Hangi burçtansınız? Eğer cevabınız “Terazi” ise bu burcun Latincesi Libra’dır.Astroloji hakkında bir kitabı 2-3 milyon liraya satın alabilirsiniz.Ama bunun yerine bir Webster sözlüğü alırsanız “lira’nın” bir ağırlık ülçüsü olan “lira’dan” türediğini öğrenebilirsiniz.Bir ön takı olan “de” ile “libra’yı” birleştirirseniz,”de-liberation”sözcüğüne erişirsiniz. Deliberasyon,”düşünmek” ve daha uygun bir tanımla “tartımlamak” demektir. Elinizdeki liralar ile bir astroloji kitabını mı,yoksa bir Webster sözlüğünü mü almak konusunda düşünüyorsunuz,”deliberasyon”yapıyorsunuz demektir.

Varsayalım ki hızı saniyede 30 metre..gibi bir cümle ile söze başladığımda çoğu kişi beni susturur ve benim “…eğer böyle ise bundan hangi sonuçlar çıkabilir?” dememe kalmadan,”Aaa! Hiç olur mu böyle şey? Işığın hızı saniyede 30m olamaz;” derler. Bu iletişim kazasına onların “Varsayalım ki..” tabirini dikkate almaları yada kaçırmaları yol açar. Varsayan biri düşünüyor demektir. Deliberasyon gibi varsaymak da bir düşünme biçimidir.

Varsalım ki bir otobüste gece yolculuğu yapıyorsunuz derken siz ve bazı yolcular şoförün esnediğini hatta direksiyon başında zaman zaman göz kapaklarının indiğini kısacası onun uykusuz olduğunu fark ettiniz işte bu durumda,”şoförle konuşup uykusunu açalım mı? otobüsü yol kenarına çekip bir süre uyumasını sağlayalım mı?” diye düşünürken aslında deliberasyon yapıyorsunuz.

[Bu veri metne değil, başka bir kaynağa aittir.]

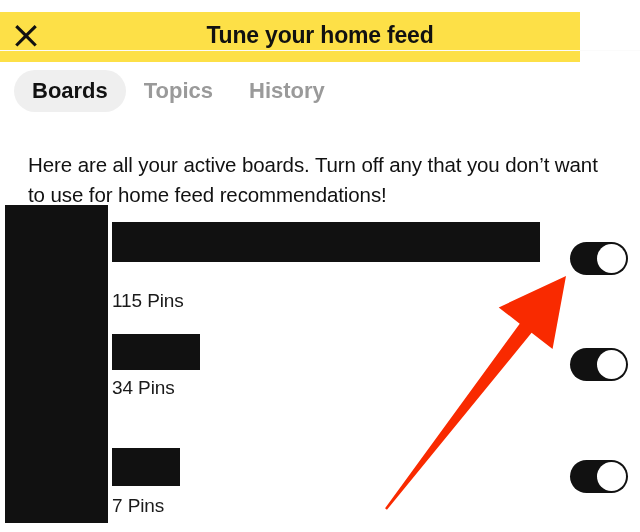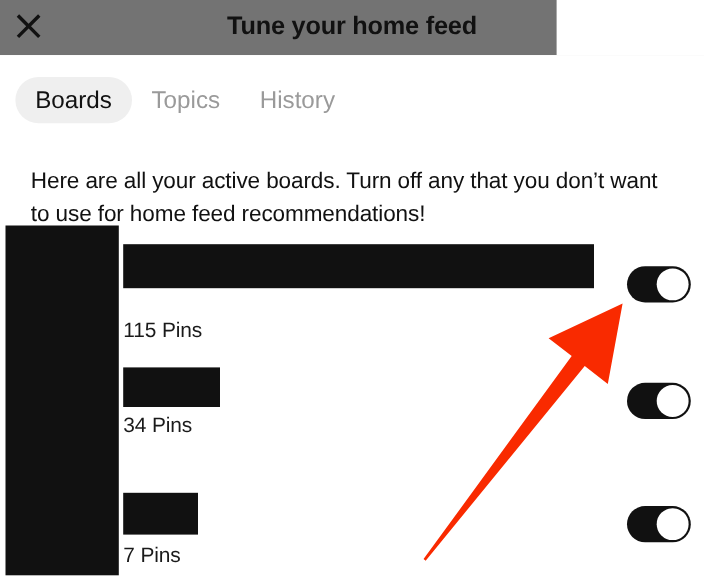--- a/index.html
+++ b/index.html
@@ -21,24 +21,24 @@
     width: 640px;
     height: 532px;
     background: #ffffff;
     overflow: hidden;
   }
 
   
   .header {
     position: absolute;
     left: 0;
-    top: 0;
-    width: 506px;
+    top: 12px;
+    width: 580px;
     height: 50px;
-    background: #737373;
+    background: #fde047;
   }
   .close-btn {
     position: absolute;
     left: 8px;
     top: 6px;
     width: 36px;
     height: 36px;
     display: flex;
     align-items: center;
     justify-content: center;
@@ -74,21 +74,21 @@
     width: 640px;
     height: 48px;
     display: flex;
     align-items: center;
     padding-left: 14px;
     box-sizing: border-box;
   }
   .tab {
     font-size: 22px;
     color: #9a9a9a;
-    font-weight: normal;
+    font-weight: bold;
     padding: 8px 18px;
     border-radius: 22px;
     cursor: pointer;
     white-space: nowrap;
     line-height: 26px;
   }
   .tab.active {
     background: #efefef;
     color: #111111;
   }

Tartımlama yada deliberasyon gibi “değiştirilmesi mümkün olan bir durum” üzerine düşünmektir. Ama uykusuz şoförümüz direksiyon üzerine kapanıp hemen derin bir uykuya dalar dalmaz otobüz yüz metrelik bir uçurumdan aşağı fırladığı an, artık tartımlama yapmamıza gerek kalmaz. Fakat bu durum da sizin düşünmemeniz için bir engel de değildir. Çünkü bir kaç saniye sonra ölecek olmanız apaçık ve değiştirilemez bir gerçektir. Değiştirilemez ve mutlak olan hakikat üzerinde düşünüyorsanız onu temaşa (contemplation) ediyorsunuz demektir,tıpkı mutasavvıfların ve Budistlerin evreni temaşa etmasi gibi.

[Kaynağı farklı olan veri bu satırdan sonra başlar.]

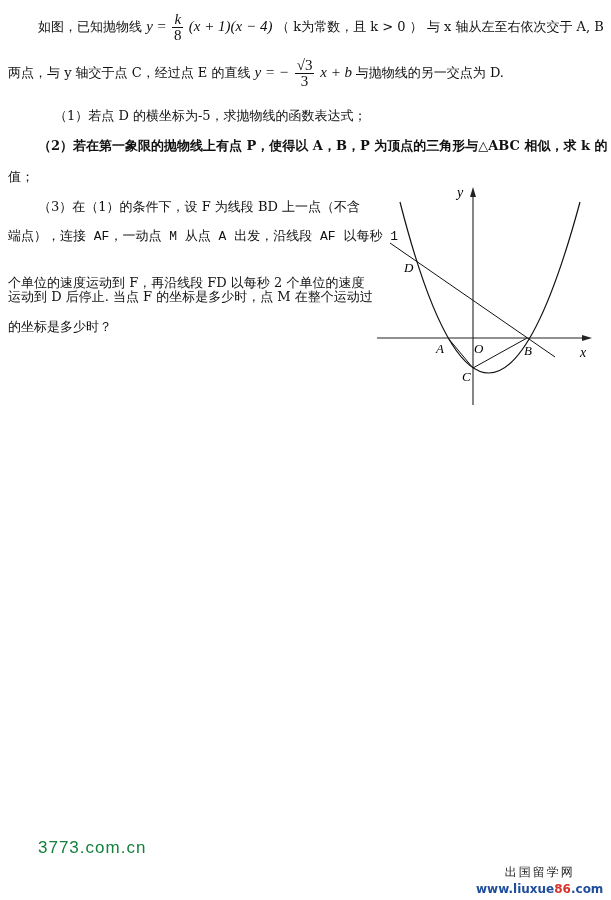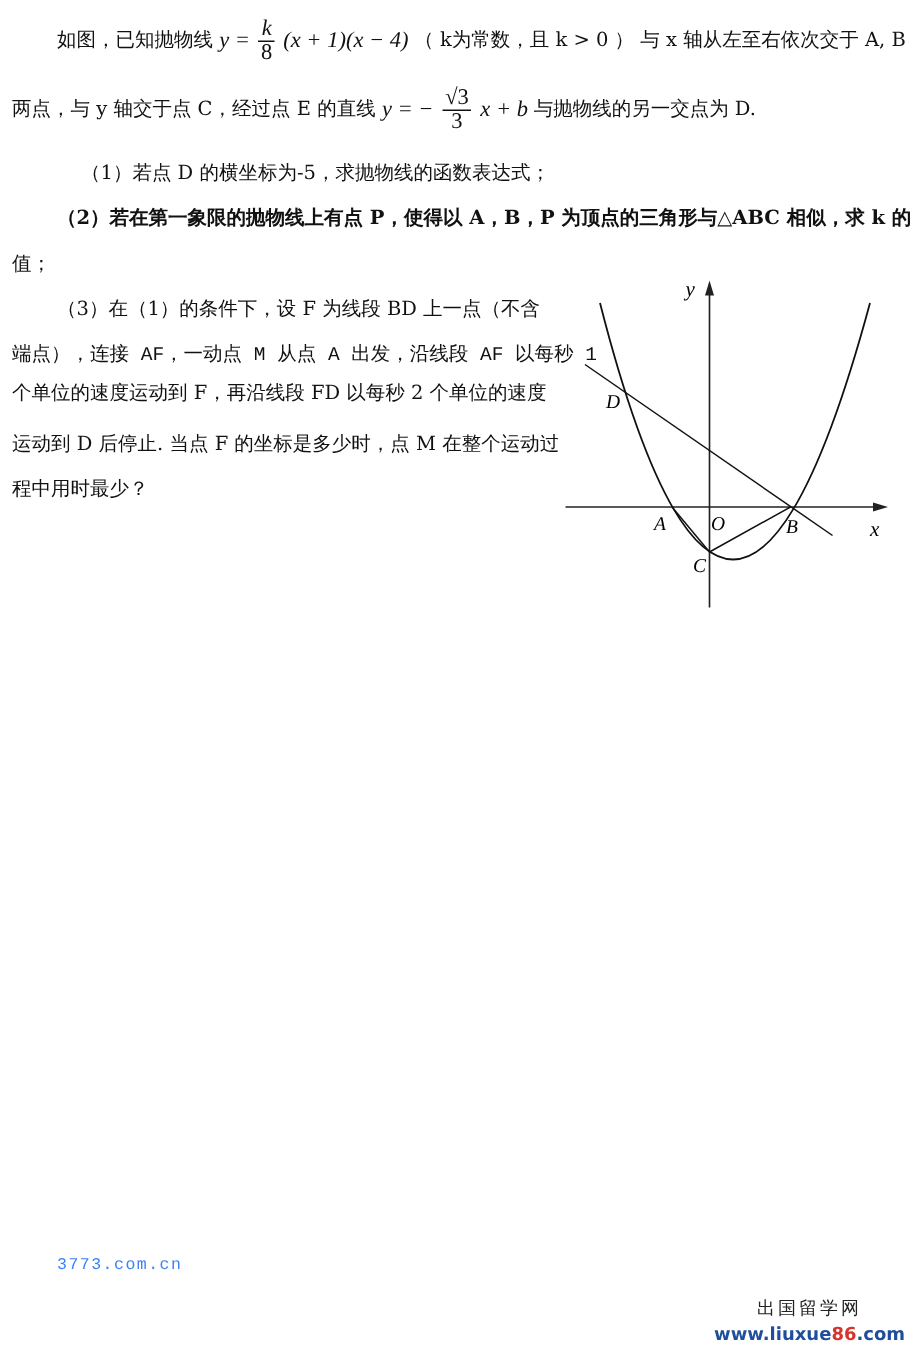--- a/index.html
+++ b/index.html
@@ -8,21 +8,21 @@
   .line { position: absolute; white-space: nowrap; font-size: 13px; line-height: 18px; }
   .math { font-family: "Liberation Serif", "DejaVu Serif", serif; font-style: italic; font-size: 15px; }
   .frac { display: inline-block; vertical-align: middle; text-align: center; margin: 0 2px; }
   .frac .num { display: block; border-bottom: 1px solid #111; padding: 0 2px; line-height: 15px; }
   .frac .den { display: block; line-height: 15px; }
   .up { font-style: normal; }
   #figure { position: absolute; left: 370px; top: 175px; width: 230px; height: 240px; }
   .logo-3773 { position: absolute; left: 18px; top: 838px; }
   .logo-3773 .big { font-family: "DejaVu Sans", sans-serif; font-style: italic; font-weight: bold; font-size: 26px;
      color: #5b9bd5; letter-spacing: -1px; line-height: 28px; }
-  .logo-3773 .url { font-family: Liberation Mono, monospace; font-size: 11px; color: #3b82f6; letter-spacing: 1px; margin-left: 20px; }
+  .logo-3773 .url { font-family: Liberation Sans, sans-serif; font-size: 17px; color: #15803d; letter-spacing: 1px; margin-left: 20px; }
   .logo-liuxue { position: absolute; left: 476px; top: 862px; text-align: center; }
   .logo-liuxue .cn { font-family: "DejaVu Sans", sans-serif; font-size: 12px; color: #222; letter-spacing: 2px; line-height: 20px; }
   .logo-liuxue .url { font-family: "DejaVu Sans", sans-serif; font-size: 12px; color: #1f4e9c; font-weight: bold; }
   .logo-liuxue .url .hl { color: #d9342b; }
 </style>
 </head>
 <body>
 
 <div class="line" style="left:38px; top:12px;">
   <span>如图，已知抛物线</span>
@@ -51,23 +51,23 @@
   <span>与抛物线的另一交点为 D.</span>
 </div>
 
 <div class="line" style="left:54px; top:107px;">（1）若点 D 的横坐标为-5，求抛物线的函数表达式；</div>
 
 <div class="line" style="left:38px; top:137px;font-weight:bold;">（2）若在第一象限的抛物线上有点 P，使得以 A，B，P 为顶点的三角形与△ABC 相似，求 k 的</div>
 <div class="line" style="left:8px; top:168px;">值；</div>
 
 <div class="line" style="left:38px; top:198px;">（3）在（1）的条件下，设 F 为线段 BD 上一点（不含</div>
 <div class="line" style="left:8px; top:228px;font-family:Liberation Mono, monospace;">端点），连接 AF，一动点 M 从点 A 出发，沿线段 AF 以每秒 1</div>
-<div class="line" style="left:8px; top:254px;">个单位的速度运动到 F，再沿线段 FD 以每秒 2 个单位的速度</div>
+<div class="line" style="left:8px; top:274px;">个单位的速度运动到 F，再沿线段 FD 以每秒 2 个单位的速度</div>
 <div class="line" style="left:8px; top:288px;">运动到 D 后停止. 当点 F 的坐标是多少时，点 M 在整个运动过</div>
-<div class="line" style="left:8px; top:318px;">程中用时最少？</div>
+<div class="line" style="left:8px; top:318px;">的坐标是多少时？</div>
 
 <svg id="figure" viewBox="0 0 230 240" xmlns="http://www.w3.org/2000/svg">
 
   <line x1="7" y1="163" x2="216" y2="163" stroke="#222" stroke-width="1.1"></line>
   <polygon points="222,163 212,160 212,166" fill="#222"></polygon>
 
   <line x1="103" y1="230" x2="103" y2="19" stroke="#222" stroke-width="1.1"></line>
   <polygon points="103,12 100,22 106,22" fill="#222"></polygon>
 
   <path d="M 30,27 Q 117.5,369 210,27" fill="none" stroke="#111" stroke-width="1.2"></path>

Eğer bu ülkede “düşünme özgürlüğü” (aslında “ifade özgürlüğü”demek gerekir) olmadığına inanıyorsunuz,ise Tibet’e gitmenizi öneririm. Politzer’in felsefenin Başlangıç İlkeleri adlı eserini en azından, yarısına kadar okuduysanız sokaklarda istediğiniz kadar slagon atabilirsiniz. Yahut (Çinli’ler yıkmadıysa) bir manastırda canınız istediği kadar meditasyon yapabilirsiniz. Eskilerin “istiğrak” dediği ve “güzel birşey karşısında, vecd içinde bir coşkuya boğulma” olarak tanımlayabileceğimiz meditasyon da bir düşünme biçimidir.

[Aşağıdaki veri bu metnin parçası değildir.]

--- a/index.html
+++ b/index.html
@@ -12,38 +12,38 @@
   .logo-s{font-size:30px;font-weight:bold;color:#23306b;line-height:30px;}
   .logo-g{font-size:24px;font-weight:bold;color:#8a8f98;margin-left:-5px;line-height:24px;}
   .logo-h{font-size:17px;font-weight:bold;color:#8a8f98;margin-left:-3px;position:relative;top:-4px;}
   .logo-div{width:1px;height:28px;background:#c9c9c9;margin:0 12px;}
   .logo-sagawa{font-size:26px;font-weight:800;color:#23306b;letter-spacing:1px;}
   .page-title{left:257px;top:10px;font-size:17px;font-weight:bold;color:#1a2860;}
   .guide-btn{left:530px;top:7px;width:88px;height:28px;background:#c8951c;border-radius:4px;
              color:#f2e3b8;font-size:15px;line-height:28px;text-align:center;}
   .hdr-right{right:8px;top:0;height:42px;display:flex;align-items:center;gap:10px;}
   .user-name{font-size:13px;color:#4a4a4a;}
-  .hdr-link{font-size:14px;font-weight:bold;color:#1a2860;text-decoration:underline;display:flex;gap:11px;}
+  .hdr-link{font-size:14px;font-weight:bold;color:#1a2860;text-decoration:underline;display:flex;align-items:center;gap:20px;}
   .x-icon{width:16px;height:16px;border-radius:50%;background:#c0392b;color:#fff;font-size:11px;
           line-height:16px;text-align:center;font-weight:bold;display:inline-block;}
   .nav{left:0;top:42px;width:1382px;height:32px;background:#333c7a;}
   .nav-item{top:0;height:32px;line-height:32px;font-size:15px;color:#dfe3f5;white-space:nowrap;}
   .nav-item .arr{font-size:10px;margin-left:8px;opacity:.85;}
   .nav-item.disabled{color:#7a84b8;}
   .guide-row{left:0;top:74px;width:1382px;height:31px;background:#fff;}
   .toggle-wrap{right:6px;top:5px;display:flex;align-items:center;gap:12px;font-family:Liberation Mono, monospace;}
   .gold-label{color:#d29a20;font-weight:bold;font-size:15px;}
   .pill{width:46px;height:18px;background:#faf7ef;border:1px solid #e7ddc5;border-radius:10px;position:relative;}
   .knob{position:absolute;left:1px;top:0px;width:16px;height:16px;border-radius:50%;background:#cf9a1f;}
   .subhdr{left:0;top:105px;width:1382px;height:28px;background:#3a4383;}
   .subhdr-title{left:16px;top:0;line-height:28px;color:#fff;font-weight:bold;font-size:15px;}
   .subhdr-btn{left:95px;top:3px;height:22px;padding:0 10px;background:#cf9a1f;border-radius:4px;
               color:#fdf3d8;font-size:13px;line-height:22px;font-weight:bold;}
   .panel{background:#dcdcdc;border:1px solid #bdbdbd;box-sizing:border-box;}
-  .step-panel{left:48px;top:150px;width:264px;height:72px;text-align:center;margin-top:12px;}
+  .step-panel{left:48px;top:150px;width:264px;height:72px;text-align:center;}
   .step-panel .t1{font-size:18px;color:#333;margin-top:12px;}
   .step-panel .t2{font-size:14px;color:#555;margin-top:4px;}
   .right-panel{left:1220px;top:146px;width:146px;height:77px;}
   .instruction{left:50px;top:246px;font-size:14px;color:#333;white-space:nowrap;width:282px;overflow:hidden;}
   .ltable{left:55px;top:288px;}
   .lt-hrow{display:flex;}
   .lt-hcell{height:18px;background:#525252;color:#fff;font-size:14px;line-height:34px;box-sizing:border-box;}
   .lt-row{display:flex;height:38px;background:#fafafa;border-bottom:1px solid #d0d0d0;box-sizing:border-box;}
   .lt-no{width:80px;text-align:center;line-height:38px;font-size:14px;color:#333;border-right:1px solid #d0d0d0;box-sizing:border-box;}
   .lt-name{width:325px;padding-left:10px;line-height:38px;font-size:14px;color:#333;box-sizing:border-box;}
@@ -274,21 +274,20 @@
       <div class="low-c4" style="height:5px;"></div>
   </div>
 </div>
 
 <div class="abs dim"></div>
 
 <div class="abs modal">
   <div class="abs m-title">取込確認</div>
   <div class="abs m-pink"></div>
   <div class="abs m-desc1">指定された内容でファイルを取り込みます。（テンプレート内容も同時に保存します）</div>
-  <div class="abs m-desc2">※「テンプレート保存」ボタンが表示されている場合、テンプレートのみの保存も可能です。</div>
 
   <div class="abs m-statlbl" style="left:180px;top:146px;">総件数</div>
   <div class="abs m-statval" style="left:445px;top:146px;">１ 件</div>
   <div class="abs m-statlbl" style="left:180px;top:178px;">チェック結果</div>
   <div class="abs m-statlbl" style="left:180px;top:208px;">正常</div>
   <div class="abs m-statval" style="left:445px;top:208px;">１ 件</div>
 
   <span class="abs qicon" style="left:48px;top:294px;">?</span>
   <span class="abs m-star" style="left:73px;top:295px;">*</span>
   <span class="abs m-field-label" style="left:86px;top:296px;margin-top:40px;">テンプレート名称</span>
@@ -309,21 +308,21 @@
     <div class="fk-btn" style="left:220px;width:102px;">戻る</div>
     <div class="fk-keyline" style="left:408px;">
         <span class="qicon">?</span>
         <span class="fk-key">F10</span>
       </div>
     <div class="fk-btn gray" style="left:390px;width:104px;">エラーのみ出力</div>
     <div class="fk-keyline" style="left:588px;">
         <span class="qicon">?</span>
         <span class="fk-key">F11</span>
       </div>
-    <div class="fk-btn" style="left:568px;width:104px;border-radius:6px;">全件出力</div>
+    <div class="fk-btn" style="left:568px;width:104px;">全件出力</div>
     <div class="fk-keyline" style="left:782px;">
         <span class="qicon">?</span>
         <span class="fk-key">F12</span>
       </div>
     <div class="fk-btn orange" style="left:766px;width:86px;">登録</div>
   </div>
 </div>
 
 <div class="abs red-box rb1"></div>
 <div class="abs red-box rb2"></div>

Meditasyon yapmak için Tibet’e gidemiyorsanız sakın üzülmeyin. Zaten Nirvana’ya otobüs ya da uçak ile giden birini ne gördüm ne de duydum. Deniz kıyısındaki bir kahveye yahut bir kır kahvesine gidip insanları izleyin. Öncelikle nargile içenlere bir bakın. Çoğu 50-60 yaşlarındadır. Bunların içinde göbekli olmayanları eleyin. ”Göbekliler” ikiye ayrılır: Pantolon kemerleri göbeklerinin altında olanlar ve üstünde olanlar (ikincilerin pantolon düğmeleri yoktur,bunun yerine aslında bir mont için üretilmiş upuzun bir fermuarı tercih ederler ve bu fermuar göbekleri boyunca iman tahtalarına uzanır, tıpkı Kundalini gibi.) Siz bu nargile tiryakilerinden ikincilere dikkat edin. Masalarında bir bardak çay ve daima bir şişe su bulunur. Manzarayı huşu içinde seyrederler. Ben bu huzura, vecd’e ya da mutluluğa (anlatmaya kelimeler yetmez!) “Türk usulü meditasyon” diyorum. Sözünü ettiğim ihtiyarların huzurunu kıskanan bazı kendini bilmezler,bu huzura “pezevenk keyfi” derler. Tiryakiler ise bu tabirden haberdar oldukları için midir, ara sıra büyük bir kızgınlıkla,tıpkı bir idam mangasının komutanı gibi “Ateş!” diye bağırırlar ve kahveci hemen gelip tömbeki tütünün üzerine yeni bir kor yerleştirir. Ardından nargile yeniden fokurdamaya başlar.

Bu yazıda “düşünme biçimleri” üzerine “kafa yorgun, arpacı kumrusu gibi düşündüm,kafa patlattım, aklımı taktım. ”Şu anda yalnızım. Kalabalığın içinde olsaydım beni inceleyen biri, ”İspanya’da şato kuruyor, acaba Karadeniz’de gemileri mi battı, yedi kubbeli hamam kuruyor.” diye düşünebilirdi ve kendi “düşünmeme ilkesini”böylece çiğnerdi.
Belki düşünmemeyi de öğrenmemiz gerekir.